Une Italienne amoureuse de la Côte d'Azur
« Je suis une Italienne amoureuse de la Côte d'Azur », déclare Luisa Delpiano Inversi. « J’ai entretenu des liens très forts avec la France dès l’enfance grâce à ma famille installée dans le Var. Ils avaient émigré pour travailler la terre. Ils ont bossé comme des malades mais ont fini par faire fortune. » Un cousin de sa mère était apprenti boulanger à Tende ; lors du rattachement de la commune à la France en 1947, il a choisi de rester français plutôt que de partir.
« Moi, je n’ai jamais vu la frontière, mais une communauté », assume-t-elle. Elle se réjouit du traité du Quirinal, qui « donne un cadre plus stable à la relation franco-italienne. Cela fait 13 ans que je suis entrepreneur, et je n’avais jamais entendu parler de projets transfrontaliers jusqu’à il y a trois ans. »
Un panettone pour le président français
Luisa fait vivre le lien franco-italien de manière concrète, notamment par l’art culinaire.

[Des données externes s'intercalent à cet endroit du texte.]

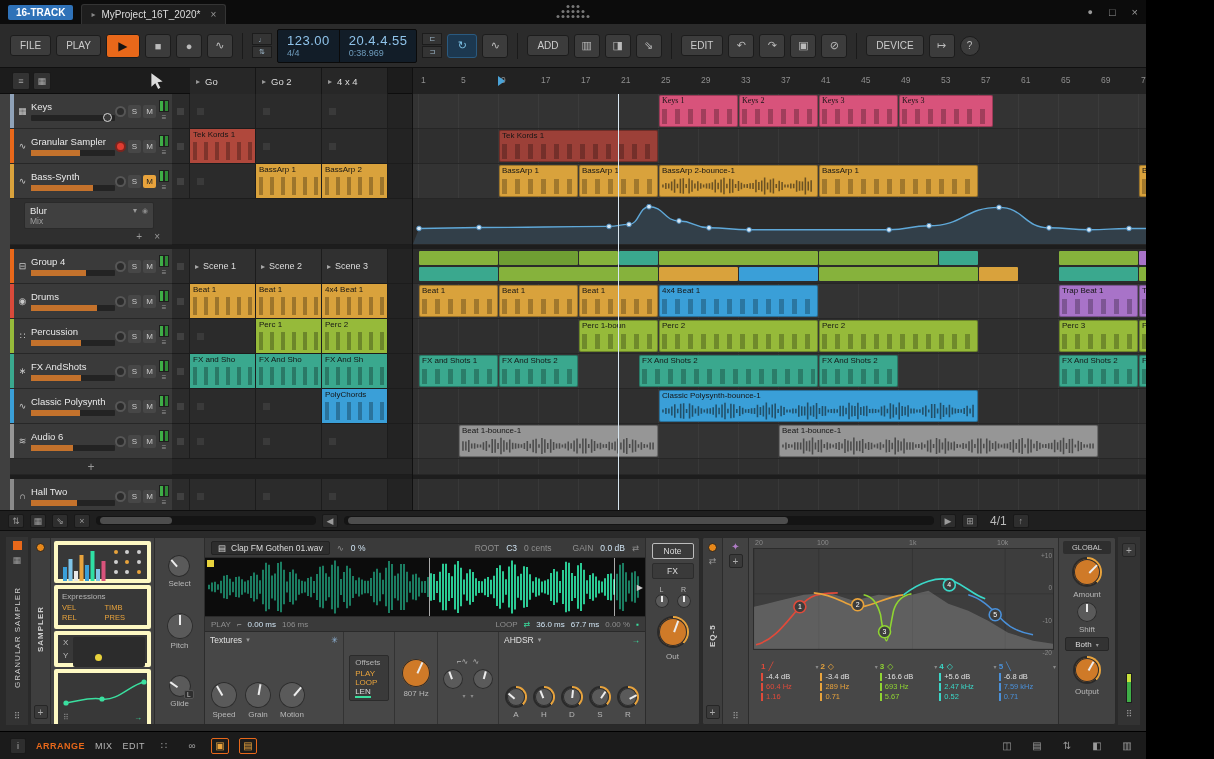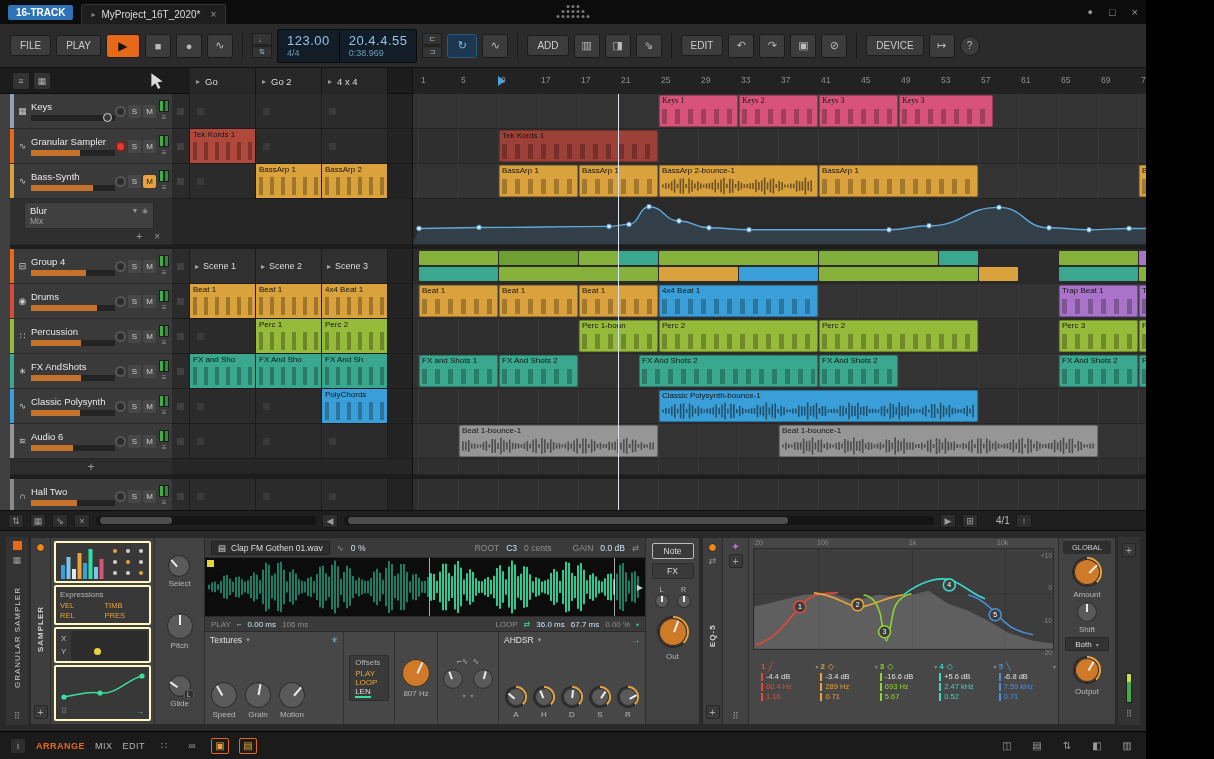"4/1" #zoomlbl { font-size: 10px -> 12px; margin-left: 12px -> 6px }
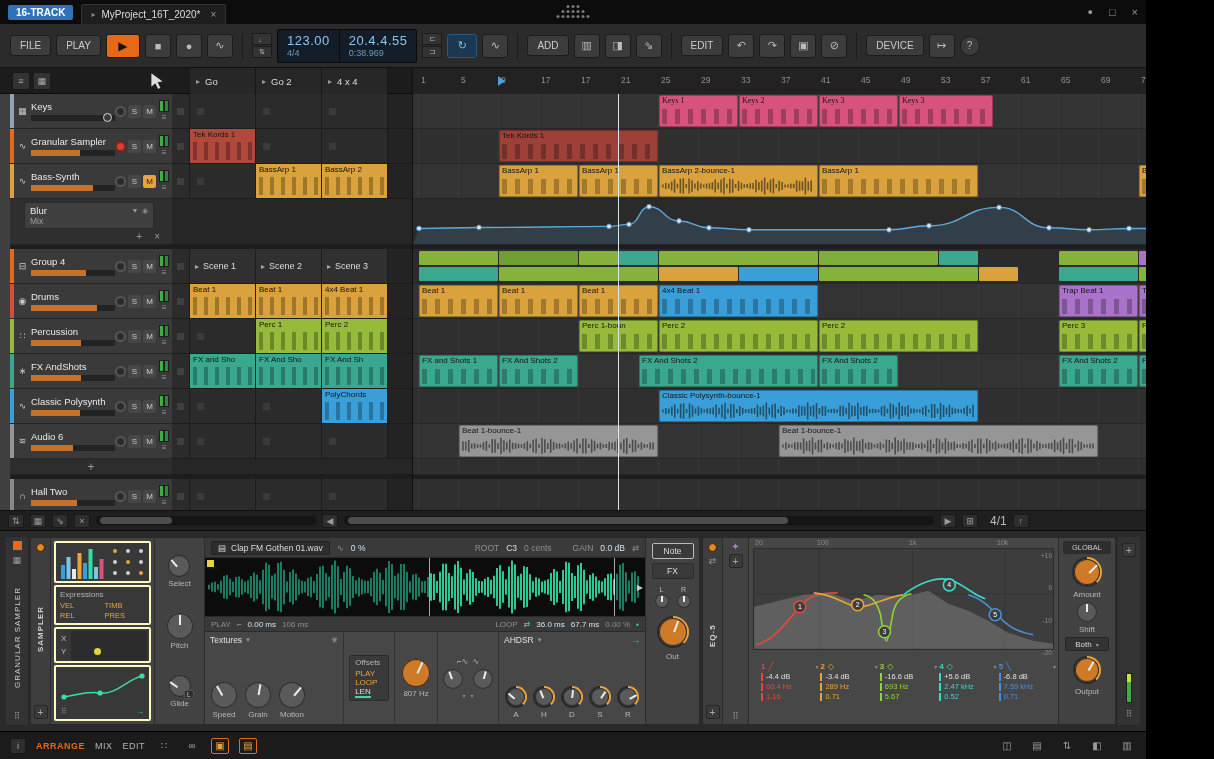"Expressions" .mbox { border: 2px solid #fef9c3 -> 4px solid #fef9c3 }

Lors du salon international de l’agrume à Menton en 2024, elle a rencontré Guillaume Gomez, représentant personnel du président de la République pour la gastronomie. « Je lui avais promis que quand j’aurais produit mes premiers panettones au citron de Menton, je lui en enverrais deux – dont un pour M. Macron », raconte-t-elle. Le chef lui a plus tard avoué qu’il ne mangeait pas de panettone d’habitude, mais que pour cette version mentonnaise, il s’était battu pour la dernière tranche avec sa femme.
« On prépare la crème ici, avec du citron de Menton, puis on l’amène à Turin pour la confier à un “panettonista” qui fait ça depuis 60 ans. J’aime ce lien mentounasc-turinois pour créer un produit », commente-t-elle.
Un engagement associatif au-delà des frontières
Luisa a reçu de nombreux témoignages de confiance en France. « J’ai été élue à la chambre des métiers. Et je suis secrétaire de l’Association pour la promotion du citron de Menton… alors que je n’ai pas d’arbre et que je ne suis pas Française ! », s’étonne-t-elle avec fierté. Son parcours illustre la richesse des échanges transfrontaliers que le traité du Quirinal entend renforcer.